» Problem statement: Filter the data for lines with the word "Injection" and copy those lines.

Record excerpts Start Marker

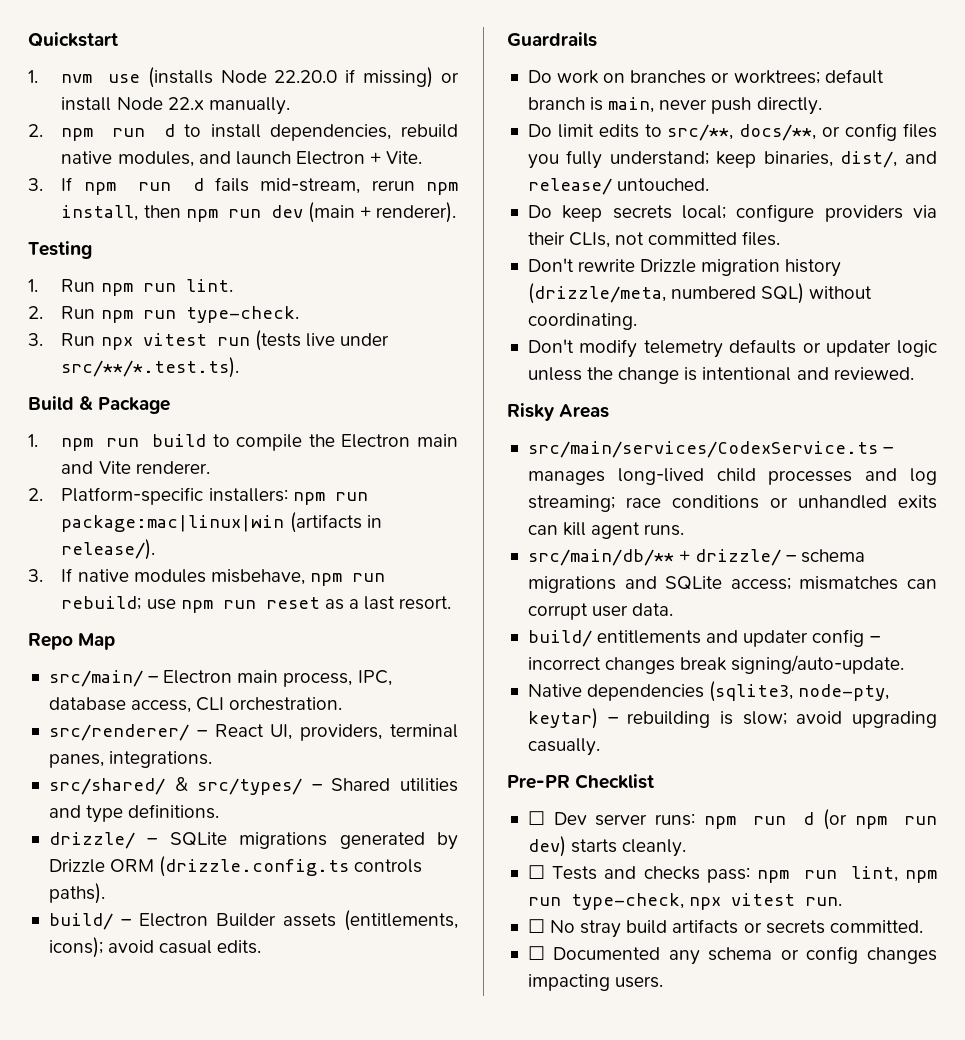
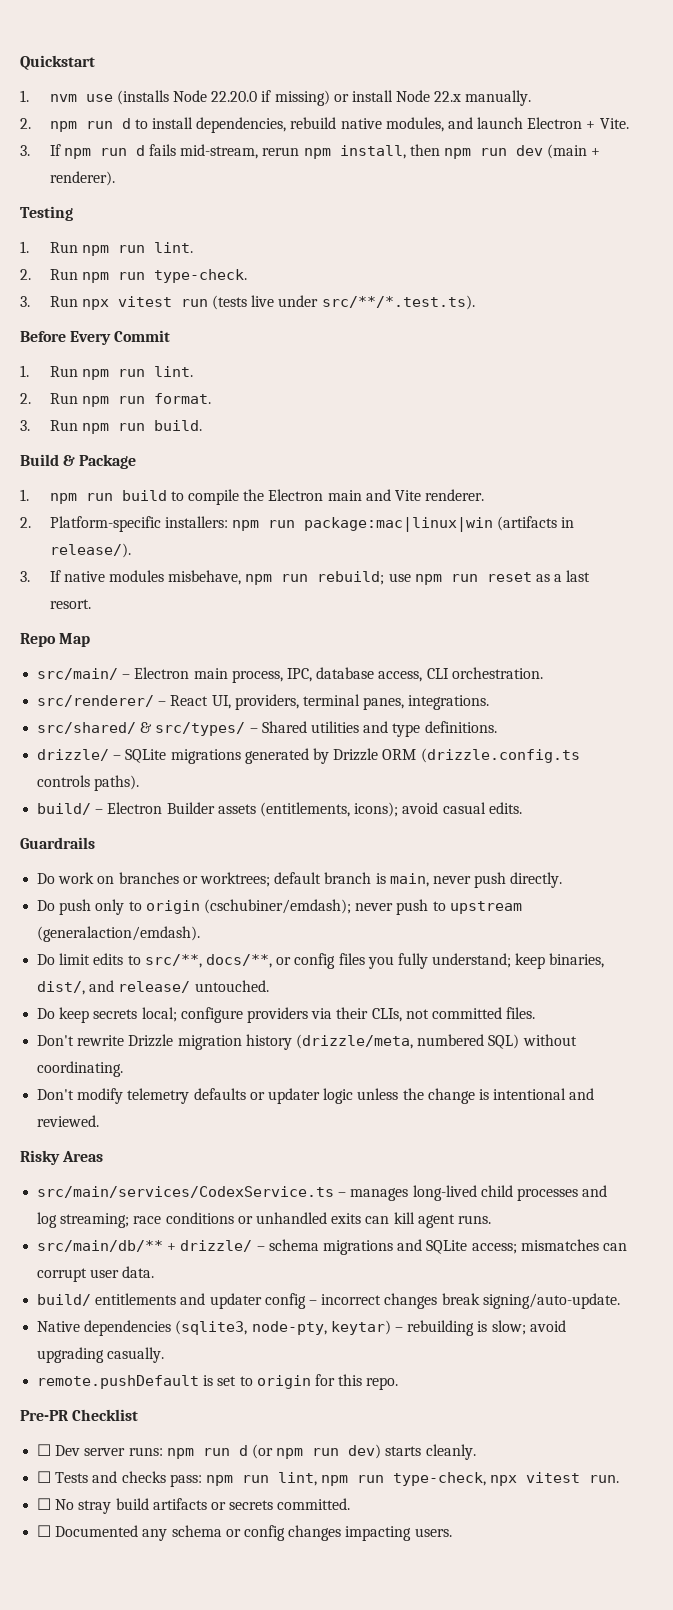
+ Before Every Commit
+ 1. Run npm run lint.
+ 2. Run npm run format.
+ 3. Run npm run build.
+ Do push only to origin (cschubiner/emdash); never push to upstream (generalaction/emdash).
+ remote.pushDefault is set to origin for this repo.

Record excerpts End Marker
Record excerpts Start Marker

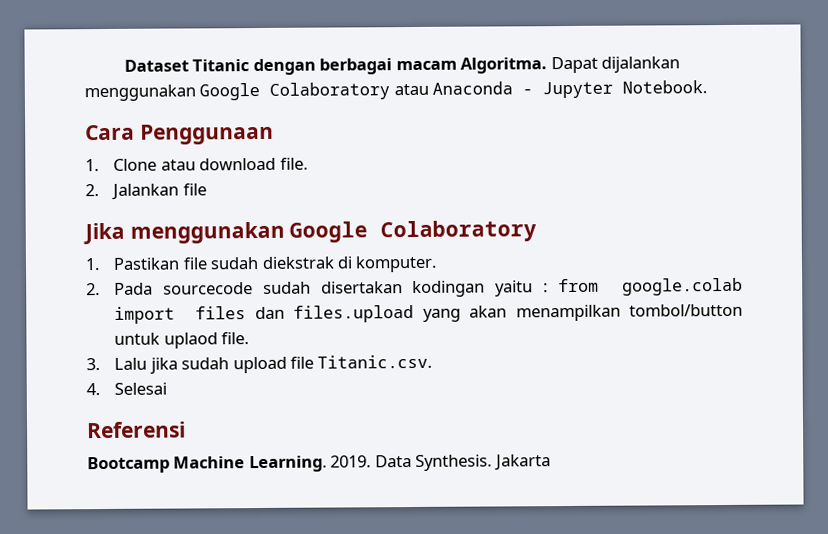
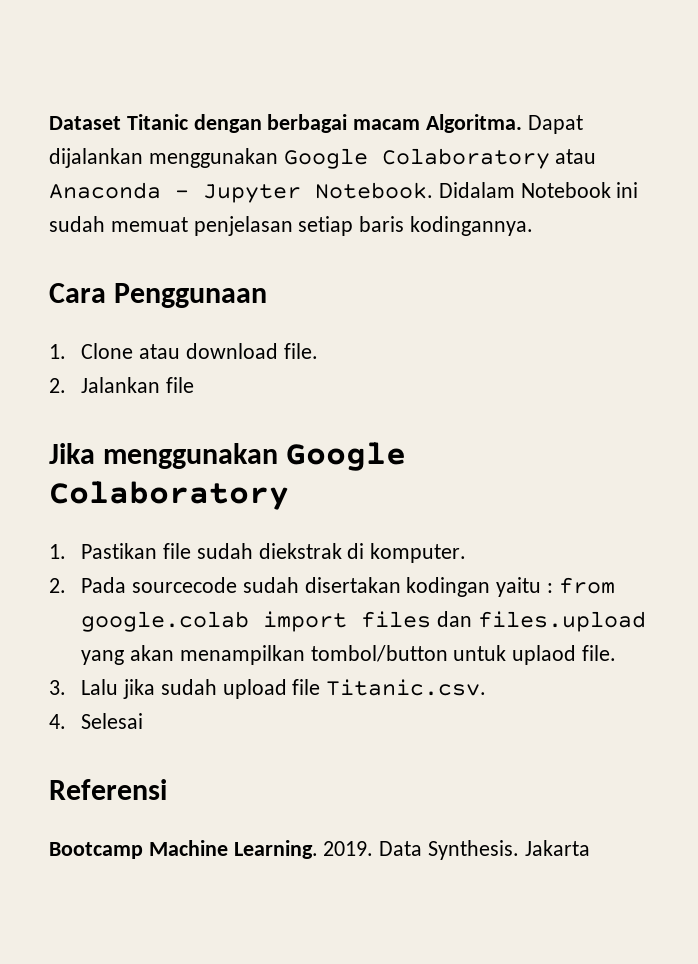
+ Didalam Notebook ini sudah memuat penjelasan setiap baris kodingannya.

Record excerpts End Marker
Record excerpts Start Marker

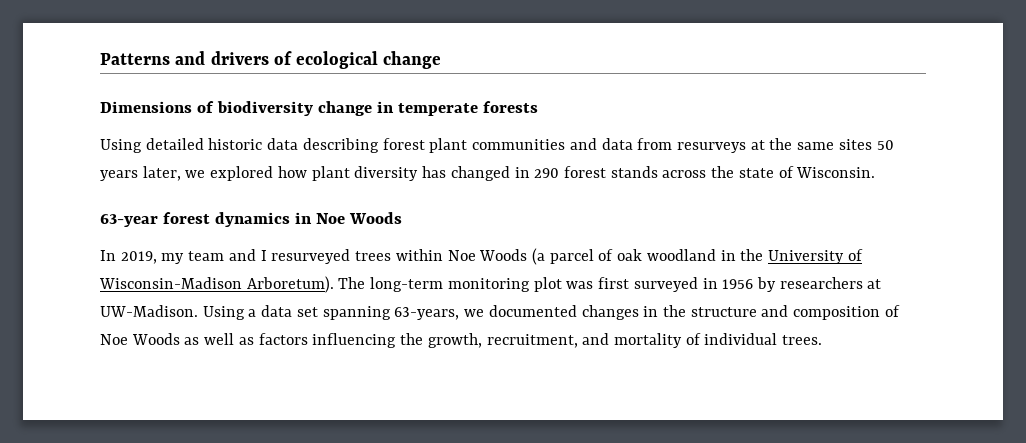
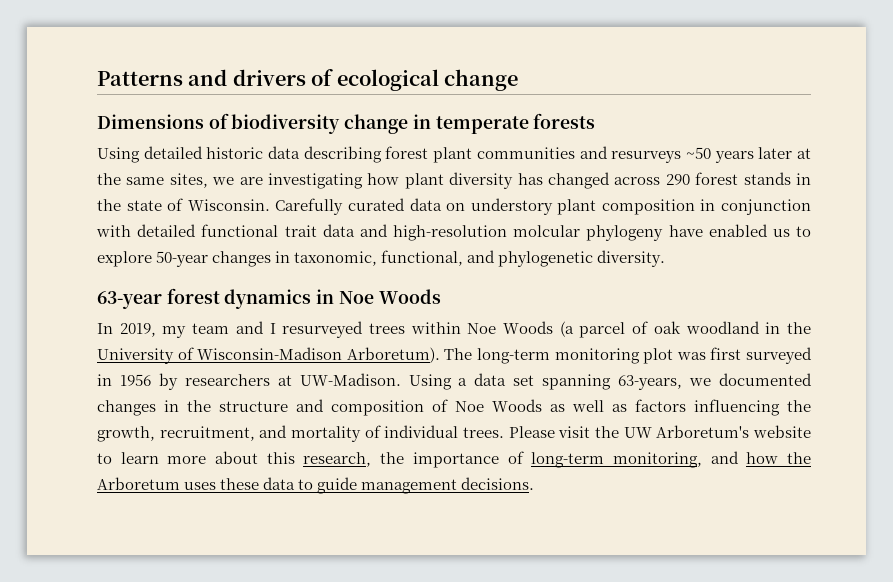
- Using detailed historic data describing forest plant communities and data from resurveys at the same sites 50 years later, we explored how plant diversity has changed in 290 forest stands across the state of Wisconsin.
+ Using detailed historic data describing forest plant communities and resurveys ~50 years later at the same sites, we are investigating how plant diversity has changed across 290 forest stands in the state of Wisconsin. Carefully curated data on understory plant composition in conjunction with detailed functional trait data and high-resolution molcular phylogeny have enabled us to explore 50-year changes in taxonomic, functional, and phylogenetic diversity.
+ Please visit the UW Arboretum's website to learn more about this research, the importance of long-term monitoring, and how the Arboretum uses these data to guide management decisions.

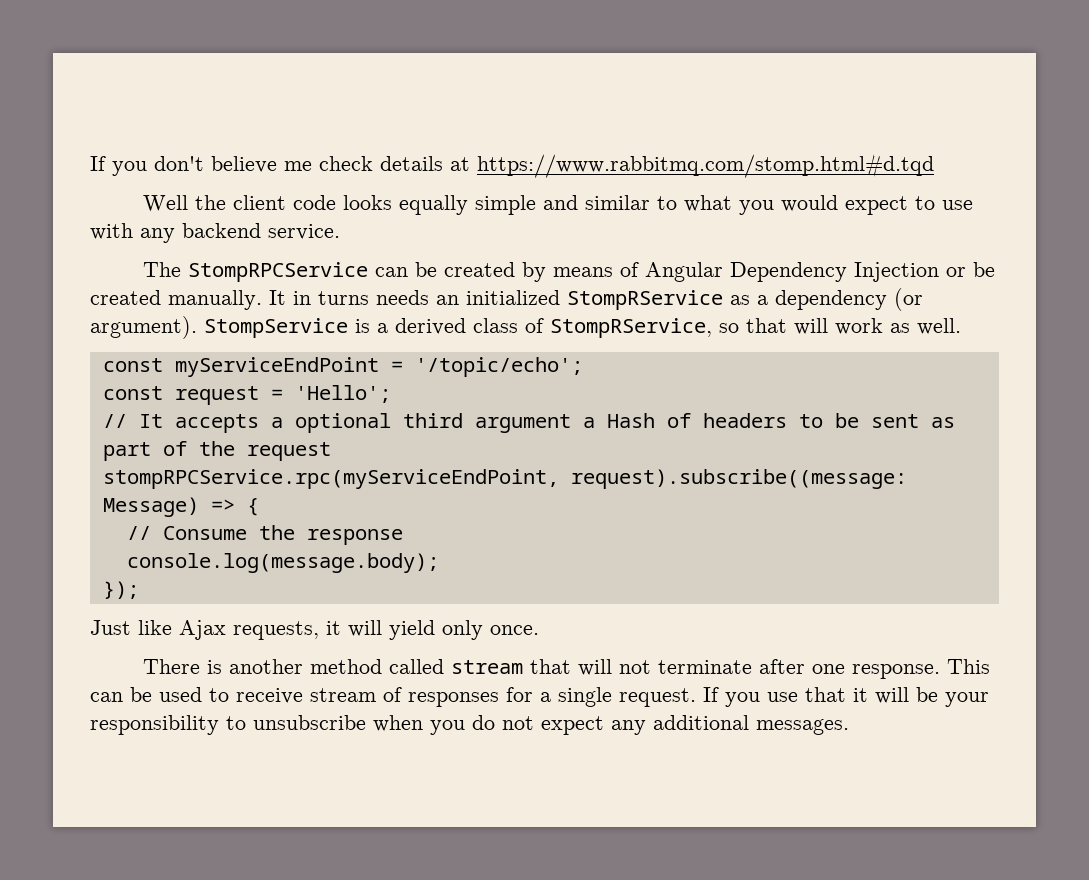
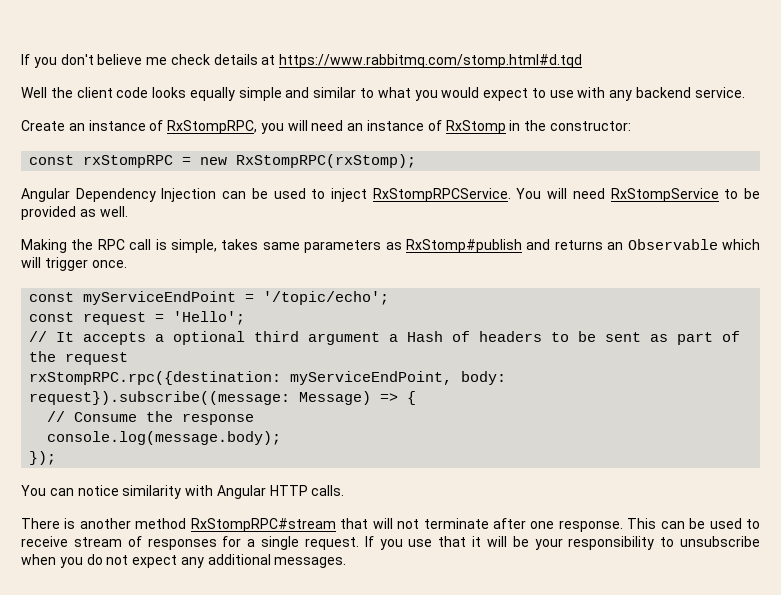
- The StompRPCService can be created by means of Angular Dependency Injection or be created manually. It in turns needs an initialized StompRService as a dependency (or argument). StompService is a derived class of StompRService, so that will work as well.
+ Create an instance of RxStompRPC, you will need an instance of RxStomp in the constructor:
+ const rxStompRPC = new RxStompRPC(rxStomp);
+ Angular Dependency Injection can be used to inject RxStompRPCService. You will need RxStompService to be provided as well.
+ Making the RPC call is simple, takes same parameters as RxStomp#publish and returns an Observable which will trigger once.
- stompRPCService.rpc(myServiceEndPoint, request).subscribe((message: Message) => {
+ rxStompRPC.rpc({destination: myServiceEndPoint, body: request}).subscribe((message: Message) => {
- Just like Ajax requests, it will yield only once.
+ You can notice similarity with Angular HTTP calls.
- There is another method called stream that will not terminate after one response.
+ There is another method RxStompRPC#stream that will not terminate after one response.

Record excerpts End Marker

» Result for this task:
- The StompRPCService can be created by means of Angular Dependency Injection or be created manually. It in turns needs an initialized StompRService as a dependency (or argument). StompService is a derived class of StompRService, so that will work as well.
+ Angular Dependency Injection can be used to inject RxStompRPCService. You will need RxStompService to be provided as well.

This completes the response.